Records -
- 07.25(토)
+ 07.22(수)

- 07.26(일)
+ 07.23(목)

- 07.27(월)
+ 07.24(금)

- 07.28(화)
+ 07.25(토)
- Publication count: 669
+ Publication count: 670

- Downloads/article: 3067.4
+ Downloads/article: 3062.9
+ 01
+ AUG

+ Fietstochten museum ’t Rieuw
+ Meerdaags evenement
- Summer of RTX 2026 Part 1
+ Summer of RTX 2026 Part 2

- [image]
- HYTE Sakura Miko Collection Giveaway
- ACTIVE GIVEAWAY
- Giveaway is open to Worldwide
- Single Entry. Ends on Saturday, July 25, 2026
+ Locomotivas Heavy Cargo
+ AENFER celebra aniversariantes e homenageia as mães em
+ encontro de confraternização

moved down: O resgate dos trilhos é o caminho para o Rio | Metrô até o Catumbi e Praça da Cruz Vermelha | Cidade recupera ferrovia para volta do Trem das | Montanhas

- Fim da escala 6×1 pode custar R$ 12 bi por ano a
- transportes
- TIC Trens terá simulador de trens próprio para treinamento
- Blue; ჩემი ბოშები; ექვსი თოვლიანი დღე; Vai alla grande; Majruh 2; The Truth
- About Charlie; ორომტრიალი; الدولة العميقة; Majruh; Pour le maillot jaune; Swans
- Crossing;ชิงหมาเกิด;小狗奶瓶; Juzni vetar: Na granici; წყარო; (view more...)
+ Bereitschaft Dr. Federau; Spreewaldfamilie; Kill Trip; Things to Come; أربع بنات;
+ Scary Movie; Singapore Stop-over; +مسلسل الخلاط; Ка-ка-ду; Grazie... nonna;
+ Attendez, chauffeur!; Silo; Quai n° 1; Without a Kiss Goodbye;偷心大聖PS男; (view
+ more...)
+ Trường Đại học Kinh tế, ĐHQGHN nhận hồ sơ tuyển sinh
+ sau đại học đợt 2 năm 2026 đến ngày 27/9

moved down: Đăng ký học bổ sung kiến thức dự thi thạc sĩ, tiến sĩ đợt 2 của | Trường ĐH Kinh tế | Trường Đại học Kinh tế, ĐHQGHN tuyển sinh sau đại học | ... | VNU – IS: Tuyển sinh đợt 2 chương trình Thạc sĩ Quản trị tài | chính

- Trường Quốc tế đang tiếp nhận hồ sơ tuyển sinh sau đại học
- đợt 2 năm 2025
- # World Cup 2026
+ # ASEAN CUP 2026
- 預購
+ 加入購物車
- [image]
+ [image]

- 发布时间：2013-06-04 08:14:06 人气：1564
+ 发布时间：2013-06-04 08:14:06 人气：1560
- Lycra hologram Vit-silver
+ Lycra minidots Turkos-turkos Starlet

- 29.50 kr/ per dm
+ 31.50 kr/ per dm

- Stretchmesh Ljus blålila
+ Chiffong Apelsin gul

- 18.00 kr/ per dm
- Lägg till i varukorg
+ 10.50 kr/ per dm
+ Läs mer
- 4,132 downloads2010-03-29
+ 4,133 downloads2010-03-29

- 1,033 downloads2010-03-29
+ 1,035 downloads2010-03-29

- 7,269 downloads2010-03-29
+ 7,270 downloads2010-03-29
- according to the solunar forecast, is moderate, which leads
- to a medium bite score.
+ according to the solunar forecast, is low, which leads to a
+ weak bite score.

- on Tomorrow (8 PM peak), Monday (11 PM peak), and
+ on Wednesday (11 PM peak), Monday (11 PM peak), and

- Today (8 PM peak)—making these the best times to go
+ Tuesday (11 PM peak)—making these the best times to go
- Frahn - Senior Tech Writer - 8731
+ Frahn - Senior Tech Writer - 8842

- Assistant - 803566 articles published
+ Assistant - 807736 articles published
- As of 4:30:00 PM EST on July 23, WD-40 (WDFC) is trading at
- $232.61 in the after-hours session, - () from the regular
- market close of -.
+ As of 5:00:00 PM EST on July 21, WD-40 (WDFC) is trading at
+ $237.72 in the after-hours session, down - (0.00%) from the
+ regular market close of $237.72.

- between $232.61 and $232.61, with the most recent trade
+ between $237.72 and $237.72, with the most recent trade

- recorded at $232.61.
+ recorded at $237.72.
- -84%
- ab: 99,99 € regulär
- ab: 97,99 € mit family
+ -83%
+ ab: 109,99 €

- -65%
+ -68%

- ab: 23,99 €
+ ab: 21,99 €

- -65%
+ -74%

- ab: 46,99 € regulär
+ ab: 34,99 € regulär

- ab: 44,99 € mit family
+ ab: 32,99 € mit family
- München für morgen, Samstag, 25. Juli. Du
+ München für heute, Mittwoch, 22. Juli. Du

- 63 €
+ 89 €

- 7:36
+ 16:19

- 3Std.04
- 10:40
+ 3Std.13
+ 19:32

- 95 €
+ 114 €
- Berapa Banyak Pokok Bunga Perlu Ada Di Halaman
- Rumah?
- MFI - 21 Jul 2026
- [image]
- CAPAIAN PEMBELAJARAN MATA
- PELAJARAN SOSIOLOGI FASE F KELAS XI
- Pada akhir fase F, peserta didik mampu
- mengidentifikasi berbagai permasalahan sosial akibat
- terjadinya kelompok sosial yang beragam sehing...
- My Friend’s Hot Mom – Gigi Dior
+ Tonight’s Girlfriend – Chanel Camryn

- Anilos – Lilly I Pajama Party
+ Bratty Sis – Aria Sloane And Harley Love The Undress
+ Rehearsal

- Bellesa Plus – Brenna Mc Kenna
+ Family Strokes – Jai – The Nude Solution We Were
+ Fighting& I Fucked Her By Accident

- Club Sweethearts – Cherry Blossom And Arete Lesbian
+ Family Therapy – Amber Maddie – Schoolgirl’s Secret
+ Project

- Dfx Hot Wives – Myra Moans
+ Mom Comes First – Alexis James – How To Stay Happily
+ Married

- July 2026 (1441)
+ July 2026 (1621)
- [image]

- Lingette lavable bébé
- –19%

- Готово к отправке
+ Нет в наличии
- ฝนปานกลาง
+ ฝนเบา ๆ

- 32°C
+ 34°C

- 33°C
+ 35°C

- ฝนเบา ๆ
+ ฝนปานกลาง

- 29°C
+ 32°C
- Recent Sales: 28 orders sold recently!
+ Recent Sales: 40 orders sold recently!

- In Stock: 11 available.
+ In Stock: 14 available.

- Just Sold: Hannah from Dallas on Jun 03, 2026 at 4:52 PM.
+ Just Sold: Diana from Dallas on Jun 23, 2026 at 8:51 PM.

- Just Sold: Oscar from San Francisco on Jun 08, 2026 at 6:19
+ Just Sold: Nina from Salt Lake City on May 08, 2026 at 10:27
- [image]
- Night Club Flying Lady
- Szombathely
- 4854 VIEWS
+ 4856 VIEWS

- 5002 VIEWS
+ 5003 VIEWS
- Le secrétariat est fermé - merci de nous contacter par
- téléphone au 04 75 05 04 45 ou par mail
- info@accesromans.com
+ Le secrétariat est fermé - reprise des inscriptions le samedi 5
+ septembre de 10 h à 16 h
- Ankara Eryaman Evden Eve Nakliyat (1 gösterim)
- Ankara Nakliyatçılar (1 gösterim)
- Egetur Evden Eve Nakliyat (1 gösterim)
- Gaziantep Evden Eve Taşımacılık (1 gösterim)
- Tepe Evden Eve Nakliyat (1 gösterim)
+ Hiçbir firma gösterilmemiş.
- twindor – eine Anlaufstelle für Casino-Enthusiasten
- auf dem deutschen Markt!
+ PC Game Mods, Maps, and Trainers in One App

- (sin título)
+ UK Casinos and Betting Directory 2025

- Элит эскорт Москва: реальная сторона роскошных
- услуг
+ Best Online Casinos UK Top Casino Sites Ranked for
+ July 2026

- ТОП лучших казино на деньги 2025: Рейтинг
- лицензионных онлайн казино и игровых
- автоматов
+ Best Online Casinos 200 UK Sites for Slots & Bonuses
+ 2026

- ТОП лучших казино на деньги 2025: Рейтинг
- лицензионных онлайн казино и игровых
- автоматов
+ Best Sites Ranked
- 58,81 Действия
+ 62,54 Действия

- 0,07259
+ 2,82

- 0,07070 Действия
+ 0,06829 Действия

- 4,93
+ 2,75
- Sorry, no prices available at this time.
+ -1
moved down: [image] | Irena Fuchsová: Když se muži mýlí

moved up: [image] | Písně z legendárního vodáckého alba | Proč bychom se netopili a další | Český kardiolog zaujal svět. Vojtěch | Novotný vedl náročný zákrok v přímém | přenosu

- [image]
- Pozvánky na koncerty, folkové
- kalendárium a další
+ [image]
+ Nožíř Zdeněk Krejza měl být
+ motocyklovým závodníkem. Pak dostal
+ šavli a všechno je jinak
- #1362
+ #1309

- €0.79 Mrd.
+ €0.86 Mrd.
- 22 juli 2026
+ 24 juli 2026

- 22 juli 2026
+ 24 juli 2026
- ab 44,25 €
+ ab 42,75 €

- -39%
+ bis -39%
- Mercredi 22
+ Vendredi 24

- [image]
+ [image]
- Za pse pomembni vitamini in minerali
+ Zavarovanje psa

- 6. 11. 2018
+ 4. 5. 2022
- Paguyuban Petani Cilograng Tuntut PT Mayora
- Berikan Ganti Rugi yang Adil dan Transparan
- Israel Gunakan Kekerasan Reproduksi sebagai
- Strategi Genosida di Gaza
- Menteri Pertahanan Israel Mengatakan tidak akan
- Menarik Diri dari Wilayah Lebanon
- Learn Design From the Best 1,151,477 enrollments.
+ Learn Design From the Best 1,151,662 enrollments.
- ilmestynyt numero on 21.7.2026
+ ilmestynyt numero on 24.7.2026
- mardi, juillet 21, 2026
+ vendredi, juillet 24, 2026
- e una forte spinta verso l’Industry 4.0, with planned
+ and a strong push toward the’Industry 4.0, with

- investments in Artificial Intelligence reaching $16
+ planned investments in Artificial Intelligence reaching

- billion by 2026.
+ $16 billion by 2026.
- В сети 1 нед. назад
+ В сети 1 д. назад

What you will do - Find the string "these" in the material above, and report every line where it occurs.

Your solution -
- Today (8 PM peak)—making these the best times to go
+ Tuesday (11 PM peak)—making these the best times to go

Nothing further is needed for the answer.